Fair enough, although I did highlight your phrase in bold...and it doesnt read as you meant it. You can probably understand why i got pissed at the phrase. 

Your point about the first one in getting the best "deal" is not accurate. As I have said already, there are severe consequences for cruelty. Being lazy or having a "cant be arsed" moment doesnt cut it. Now and again, you will get a beast that will not stun properly, but there's really not much you can do about it. As I said already, they are killed as efficiently as possible, so the other 499 cows get the same deal as the first (or as close as possible if you want to talk about not smelling blood etc).
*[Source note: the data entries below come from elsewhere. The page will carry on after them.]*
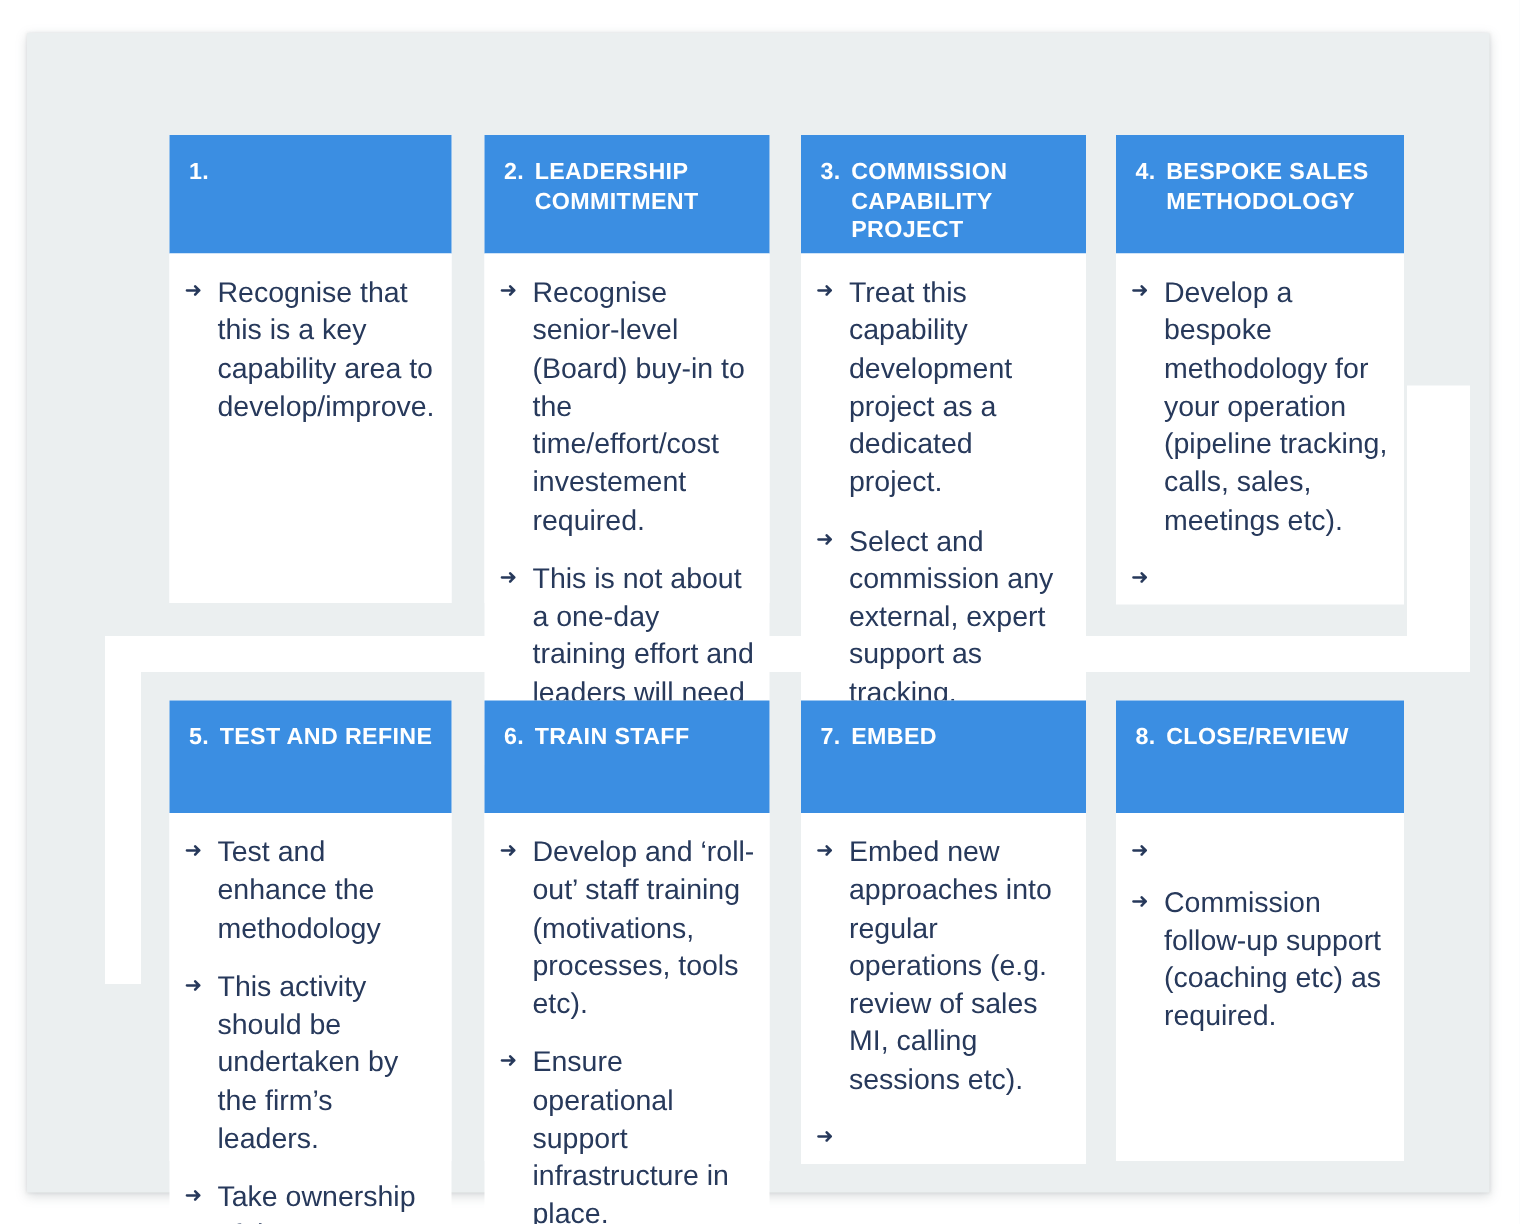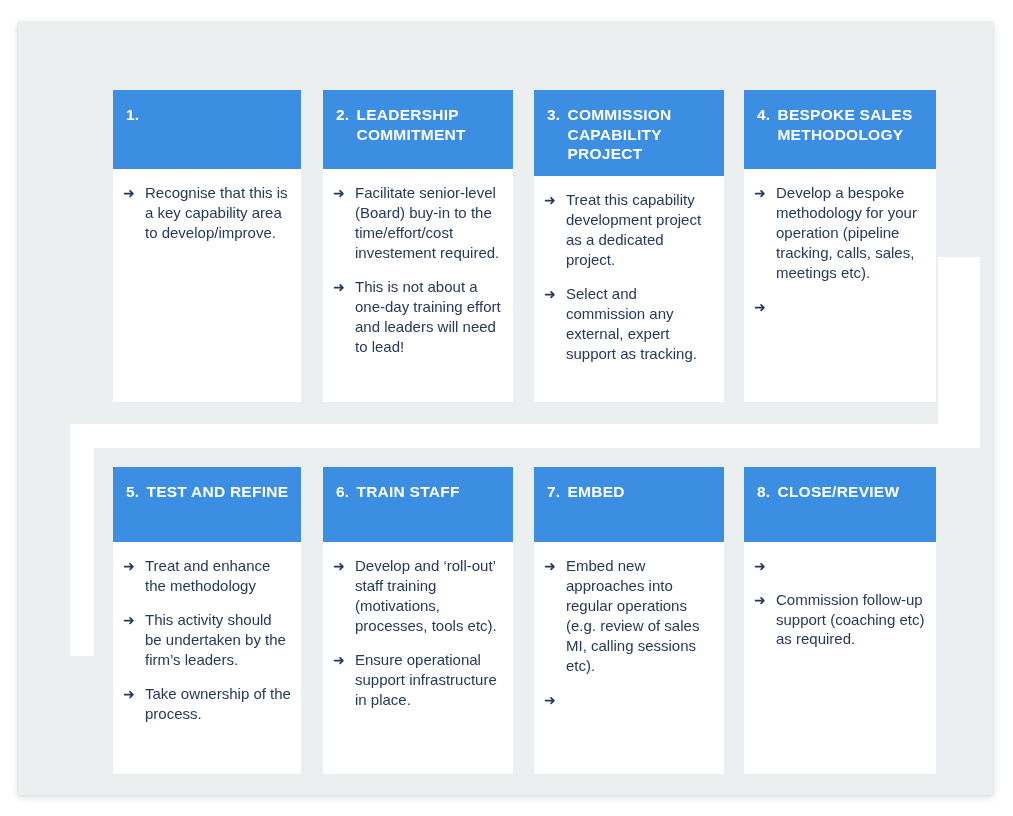"Recognise that this is a" .bullet-text { font-size: 15px -> 19px }
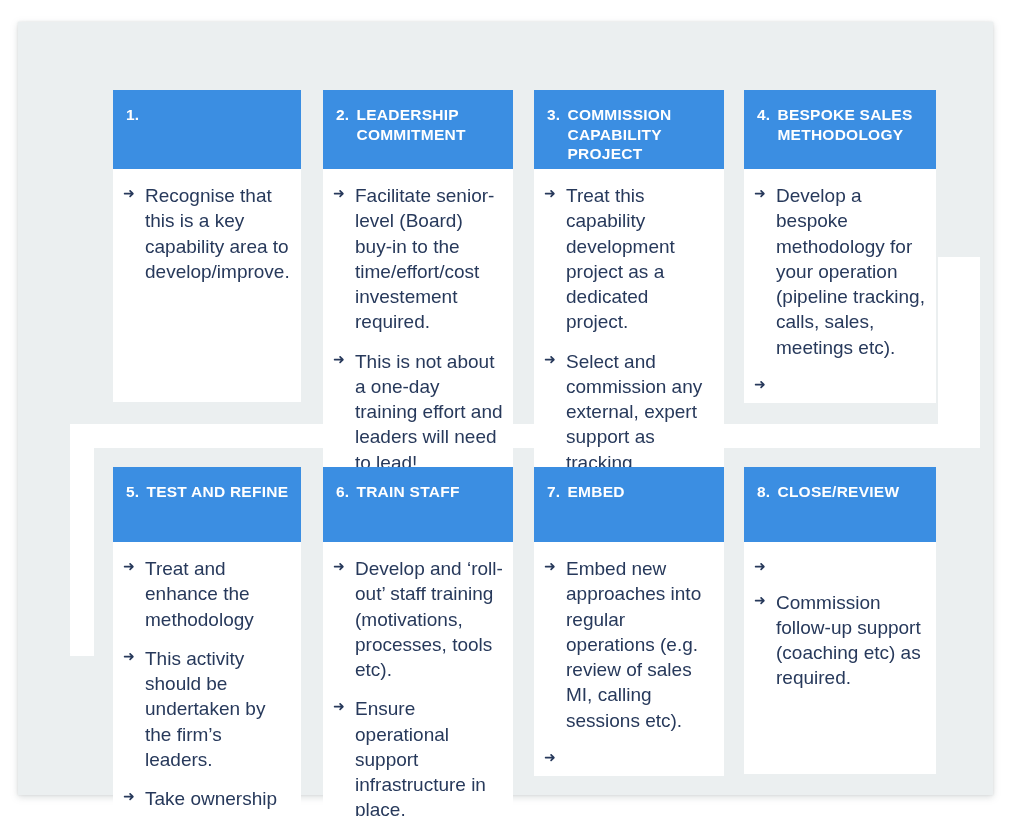"Facilitate senior-level (Board) buy-in" span.bullet-text { text: Facilitate -> Recognise }
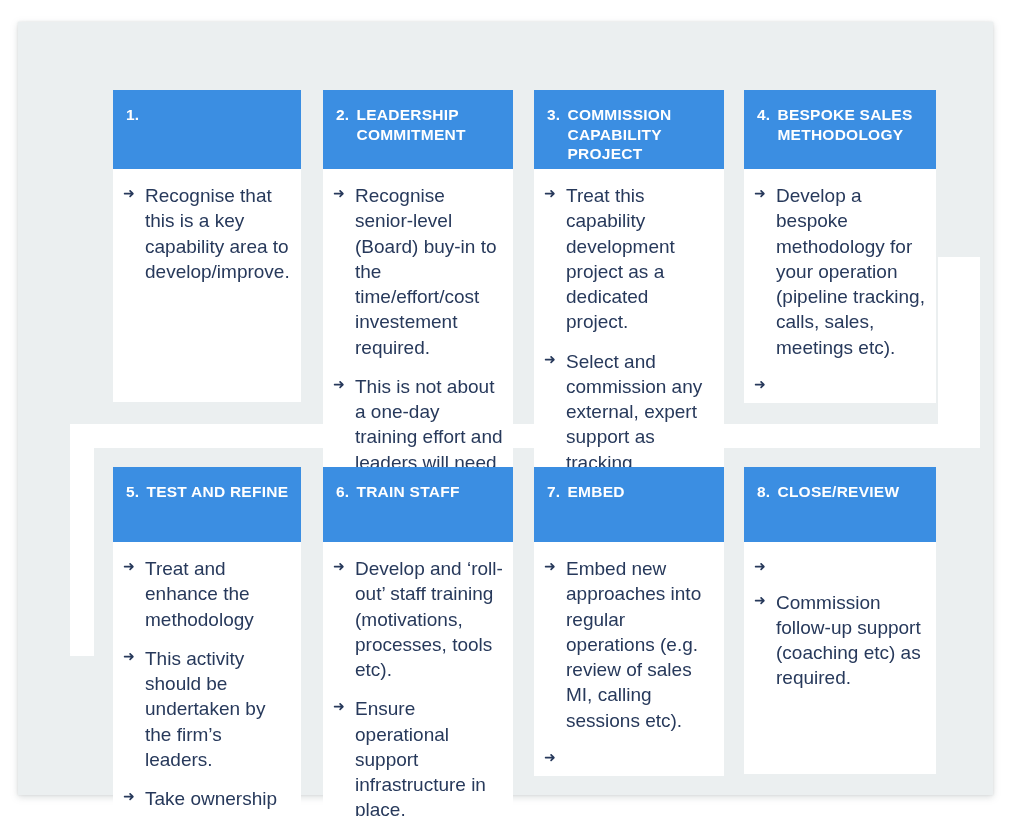"Treat and enhance the methodology" span.bullet-text { text: Treat -> Test }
You do indeed get cruelty occuring, I too have seen it on film. However, often that film is a) dated, b) a pretty isolated event or c) not even a staff member committing it. I've seen videos where its the farmer killing illegally in an illegal slaughterhouse...happens a lot down south i've heard. I don't think it's fair to tar the pros with the same brush - but it happens. I've seen a video from an illegal slaughterhouse being used as propaganda against the licensed premises. 

Alas, Animal cruelty happens all the time everywhere. 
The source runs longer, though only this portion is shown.